Minoru Tsukada, Tamagawa University

Two Wheels rolling cooperatively in a Brain Exploring by 3D Flash (a plugin is required)

Our goal is to capture a dynamic view of the brain. The projected figure shows our point of view schematically. A bicycle has two wheels and will not move if they are not operated properly. We will consider what kinds of brain functions each wheel corresponds to.

To survive, humans have to adapt to their outer environments, and at the same time construct a model of this environment in their brains. Even without input from the environment, the human brain can use this model to test its various options before deciding an action that may be suitable for the situation. When there is a change in the environment, one's actions must change accordingly, and so this inner model is revised. Likewise, the right wheel in the figure represents a dynamic model which is changing from moment to moment.

The left wheel in the figure indicates the dynamics of reasoning behind the data processing in the brain. While also using the internal model of the environment, it is a component involved in deduction. When the brain plans specific actions, it builds several hypotheses and attempts to predict the future in those conditions. To verify these predictions, the body takes action in the physical world. If these actions do not fit, then a new hypothesis is formulated, new data are produced by reasoning, and the internal model is amended. This dynamic process repeats until the internal model fits the outer environment. These two wheels in our schematic are connected through memory and learning, but what kind of energy is necessary to fuel their movement? We propose that it is belief, desire, will, and emotion that provide the energy to move the wheels.

One dynamic brain or a group of dynamic brains attains intelligence by mutually interacting with the environment, and a breakthrough seems within reach by combining complex systems science, computational science, and mathematics. However, as yet undefined are the fundamental principles that underlie dynamic behaviors in irregularity produced by complex systems. Additionally, there is at present no satisfactory description of the mechanisms that produce new systems by mutual interaction among hetero-systems.

Judging from these developments, it would be a wise objective to open up and establish a new research field that deals with the mechanisms of creativity, by which new functions are created from preexisting stable and regular functions as a result of mutual interactions among hetero-systems.
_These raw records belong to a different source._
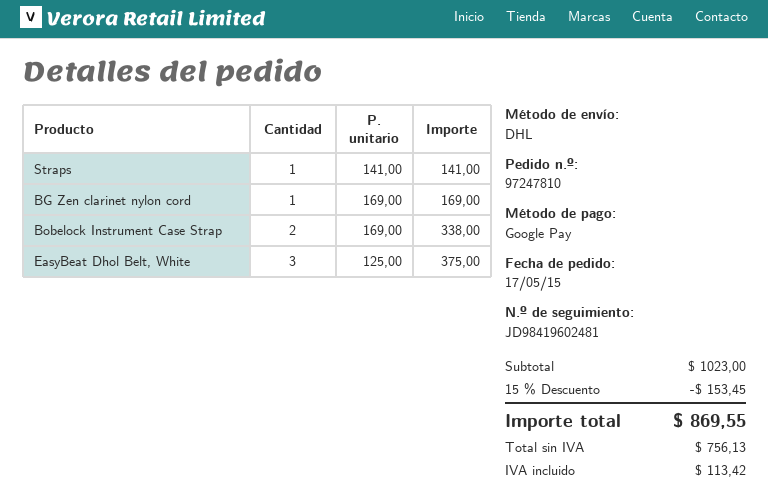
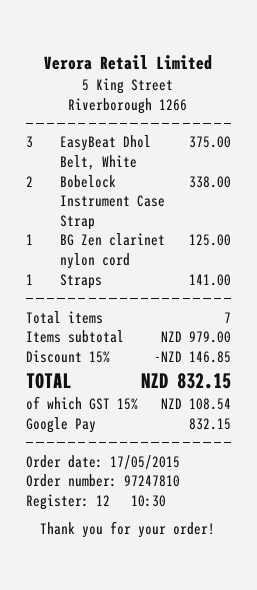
BG Zen clarinet nylon cord: 1 for 169.00 -> 1 for 125.00
subtotal: 1023.00 -> 979.00
discount: 15% = 153.45 -> 15% = 146.85
tax: 113.42 -> 108.54
total: 869.55 -> 832.15

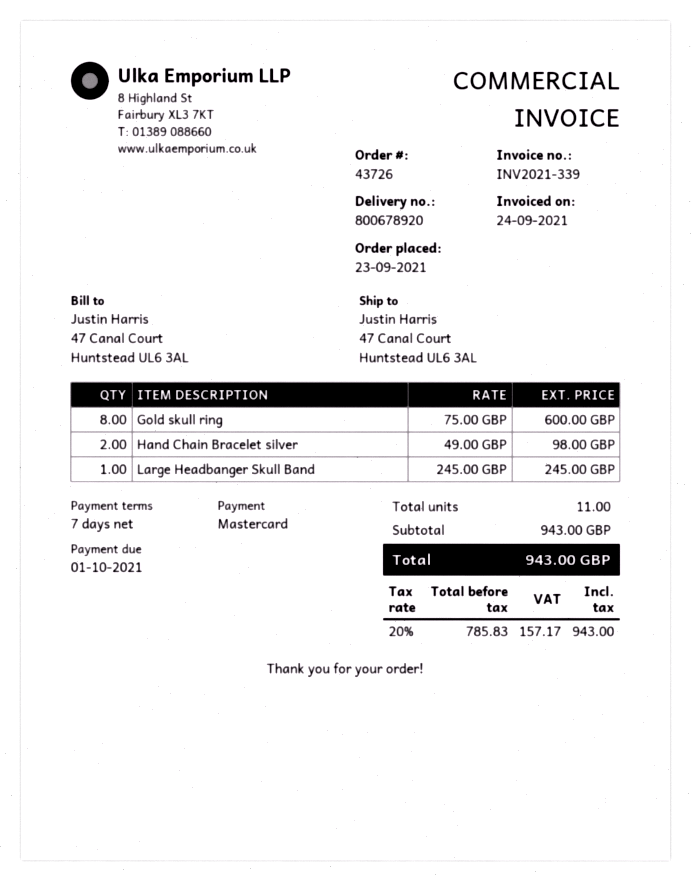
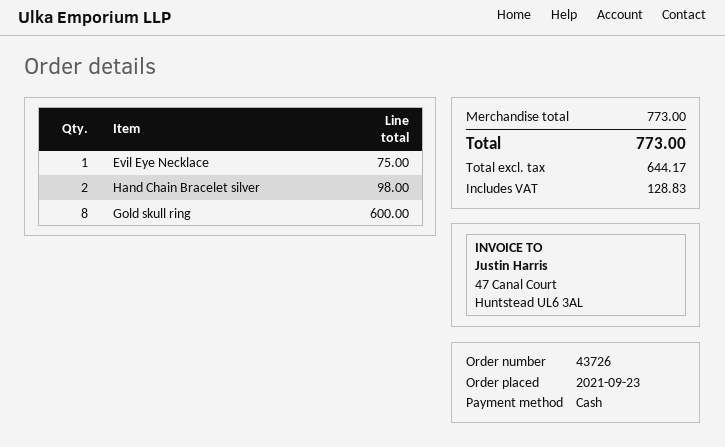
payment method: Mastercard -> cash
Large Headbanger Skull Band: 1 for 245.00 -> none
Evil Eye Necklace: none -> 1 for 75.00
subtotal: 943.00 -> 773.00
net: 785.83 -> 644.17
tax: 157.17 -> 128.83
total: 943.00 -> 773.00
Here, we assume mutual interactions of two types, one operating through linguistic and non-linguistic signals in the communication between human individuals, and another in the electrical and chemical processes in neural connections between different functional modules inside the brains of humans and other animals. In these mutual interactions, it is thought that creativity can be explained as the emergence of new types of aspects or conditions of a system. Moreover, research fields like those of social systems and organizational innovation are bound to be included as applied fields soon. This is because adaptive behavior, found universally among living individual organisms, occurs also in social dynamics that determine individual group cohesion.

Questions to investigate in the present research field include human creativity, the emergence of autonomy and role sharing in communication, and the emergence of cooperative behavior. These things are important for future generations in the science of complex and nonlinear systems.